# Fuel Consumption when Tank is Empty



## spacedout (Dec 7, 2010)

It may depend on model or year, how much reserve the cruze has. The ECO manual has the restriction that only allows a 12.6 gallon fill of the 15.6gallon tank, I have no idea if this effects the reserve capacity(range after low fuel warning). 

My 2012 1LT with 15.6 gallons low fuel warning light goes off at 13.1 gallons burned, so there is a 2.5 gallon reserve. This has been tested on more than a few occasions. I usually just fill at 1/4 tank anyway.


----------



## 99_XC600 (Feb 24, 2013)

Mine is the same way.. goes off around 13.8

Still find it funny that you can drive for a possible 75 miles with the fuel light on.


----------



## spacedout (Dec 7, 2010)

99_XC600 said:


> Mine is the same way.. goes off around 13.8
> 
> Still find it funny that you can drive for a possible 75 miles with the fuel light on.



Are you sure its 13.8? mine went off once right as I pulled up to the pump & it was right at 13.1 gallons to fill up. all the other times I drove 20-30miles after the low fuel warning and it was like 13.6-13.8 gallons burned. 

Thing I find interesting is when the low fuel warning goes off I have like 80miles range indicated left, however If I tried to use this I would run out of gas. I don't think they should include the reserve capacity in the range. If you drive 20-30miles past low fuel warning the range stops being indicated and just says "LOW". 

I think the intent of that remaining gas is to ensure the fuel pump is always getting a steady supply of fuel, it needs this to remain cool.


----------



## Patman (May 7, 2011)

My Eco popped on the fuel warning light and after filling. I filled @ 10 - 11 gallons in my 12.6 gallon tank.


----------



## obermd (Mar 3, 2012)

As long as I've owned GM cars (1985) the low fuel warning light would come on somewhere between 1.5 and 2 gallons left in the tank, so yes, it's normal.


----------



## steveg241 (Jul 18, 2013)

So what you're saying is that in the diesel it's not get fuel soon light, it's a get some fuel in 50 miles light? Makes sense to me.


----------



## Vetterin (Mar 27, 2011)

99_XC600 said:


> Mine is the same way.. goes off around 13.8
> 
> Still find it funny that you can drive for a possible 75 miles with the fuel light on.

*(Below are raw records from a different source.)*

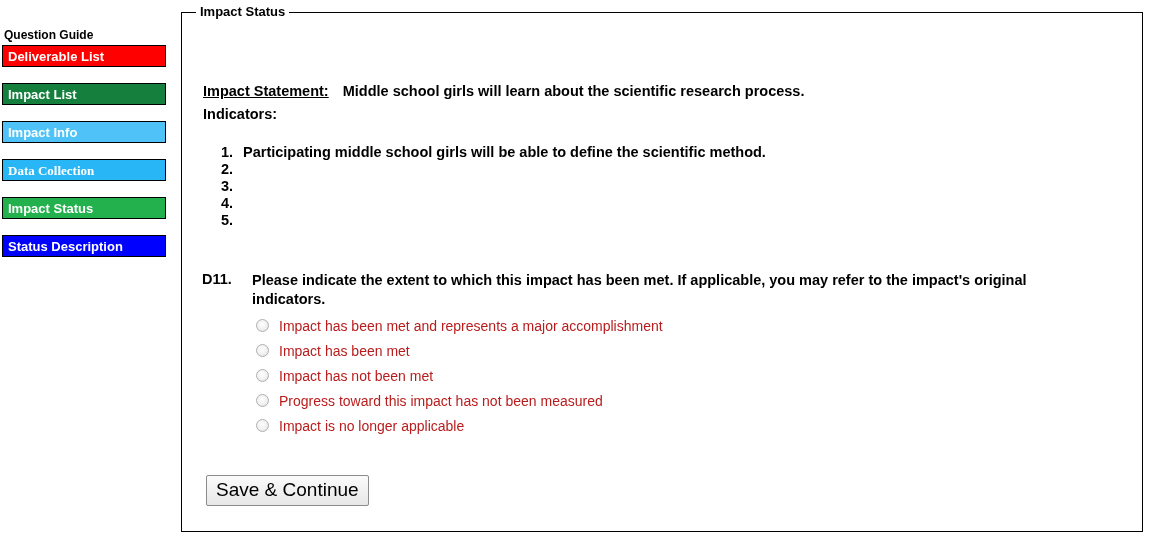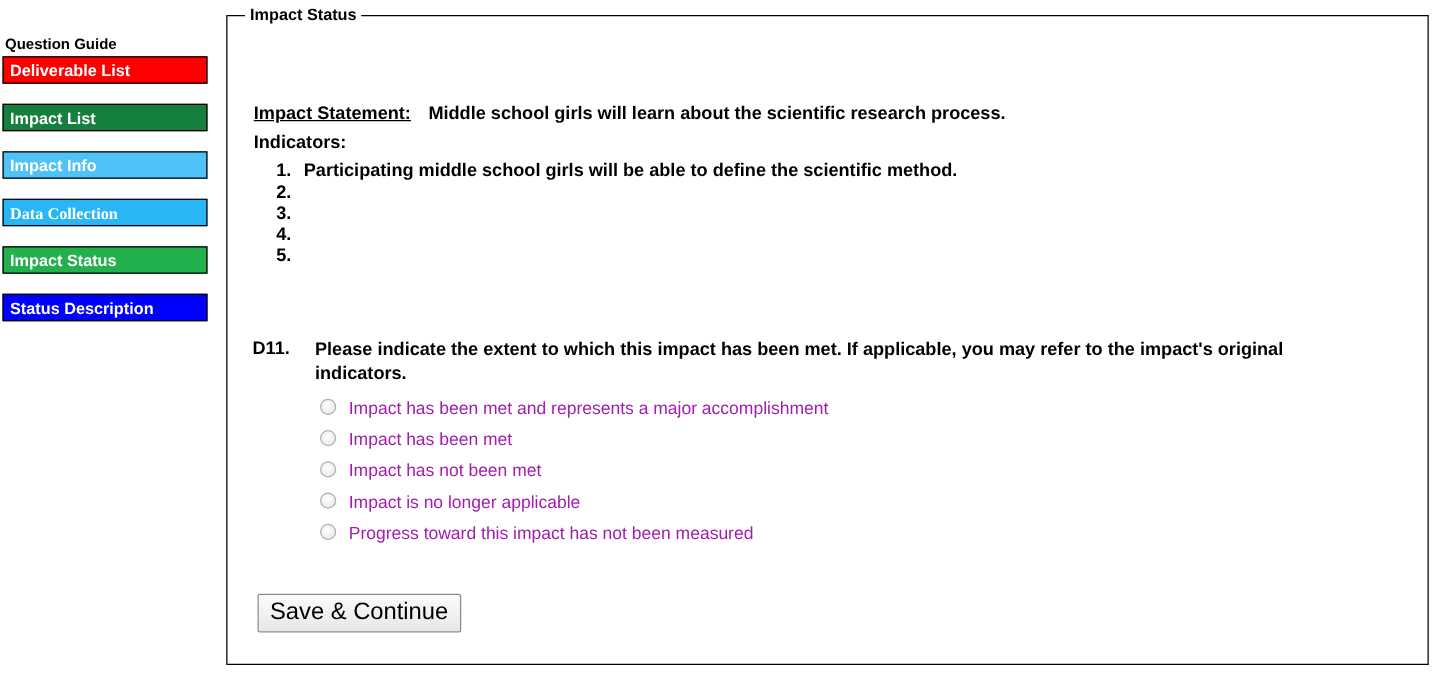"1. Participating middle school girls" .indicators { top: 116px -> 131px }
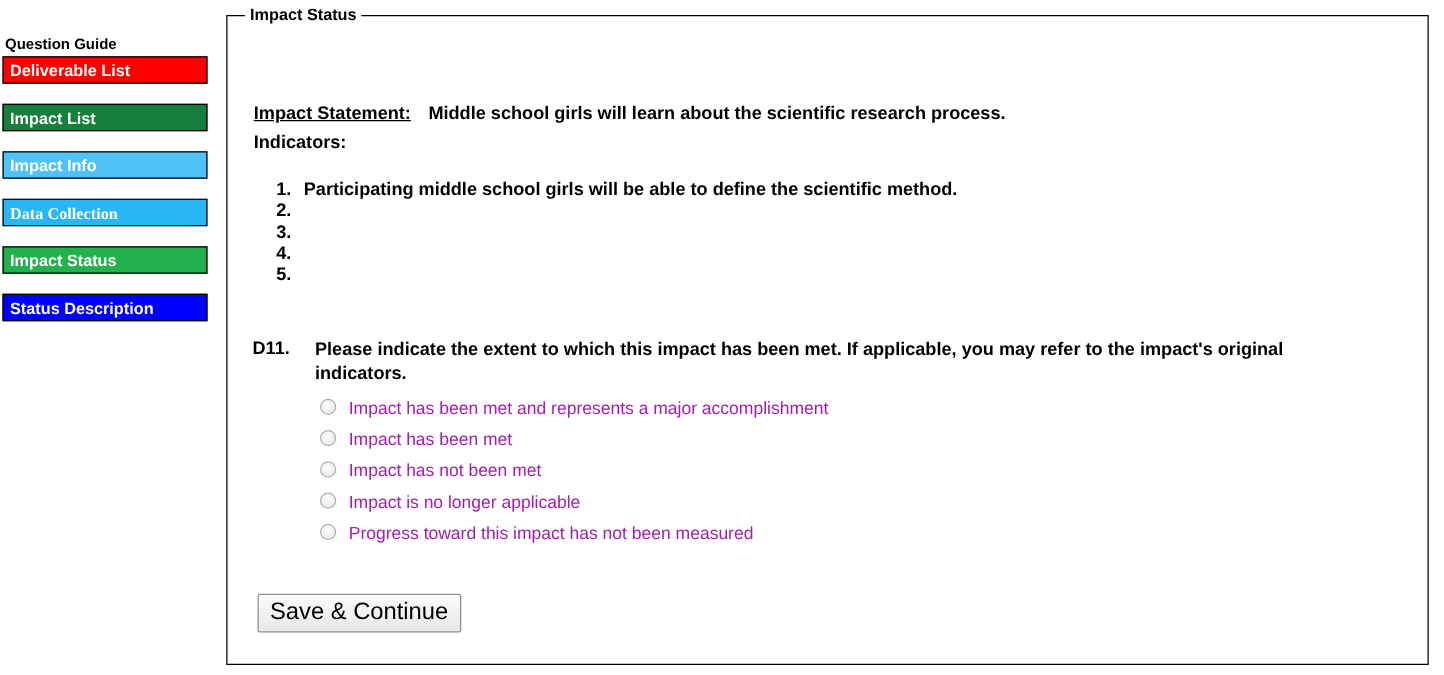"Impact has been met and" .option-label { color: #a21caf -> #b91c1c }
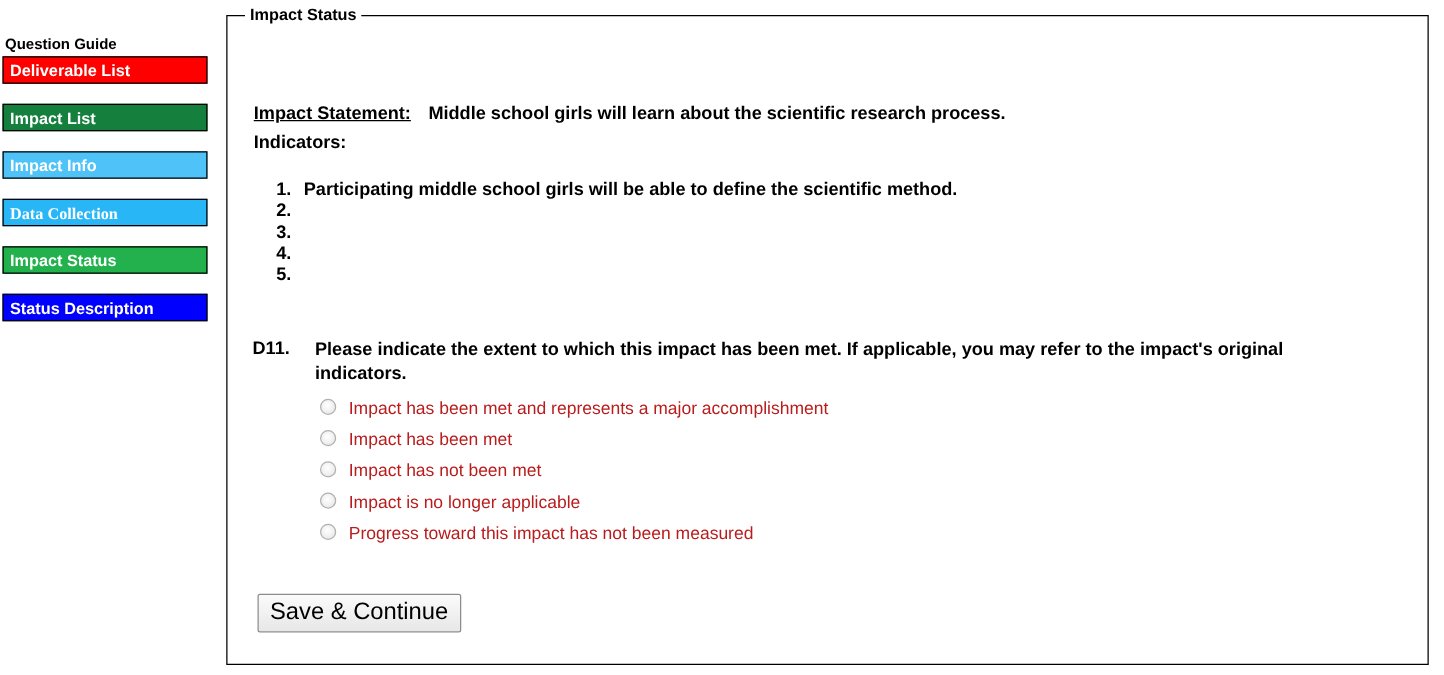"Impact is no longer applicable" div.option-row { order: before "Progress toward this impact has" -> after "Progress toward this impact has" }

I'd rather have the light on with 75 miles remaining then with 10 miles remaining while driving on I-70 through Utah.


----------



## Merc6 (Jun 8, 2013)

I'm not as adventourous as you guys are. I never seen that light and I did 1000 mile trips. Don't want to use OnStar just because I have it.


----------



## 99_XC600 (Feb 24, 2013)

spacedout said:


> Are you sure its 13.8? mine went off once right as I pulled up to the pump & it was right at 13.1 gallons to fill up. all the other times I drove 20-30miles after the low fuel warning and it was like 13.6-13.8 gallons burned.
> 
> Thing I find interesting is when the low fuel warning goes off I have like 80miles range indicated left, however If I tried to use this I would run out of gas. I don't think they should include the reserve capacity in the range. If you drive 20-30miles past low fuel warning the range stops being indicated and just says "LOW".
> 
> ...


Just checked the log on Fuelie and it was 13.47 when I filled it up. But...I didn't fill it up immediately when the light went off. I probably drove another 15 mile before I filled off. I think the range to empty at the time was around 65 miles


----------



## obermd (Mar 3, 2012)

steveg241 said:


> So what you're saying is that in the diesel it's not get fuel soon light, it's a get some fuel in 50 miles light? Makes sense to me.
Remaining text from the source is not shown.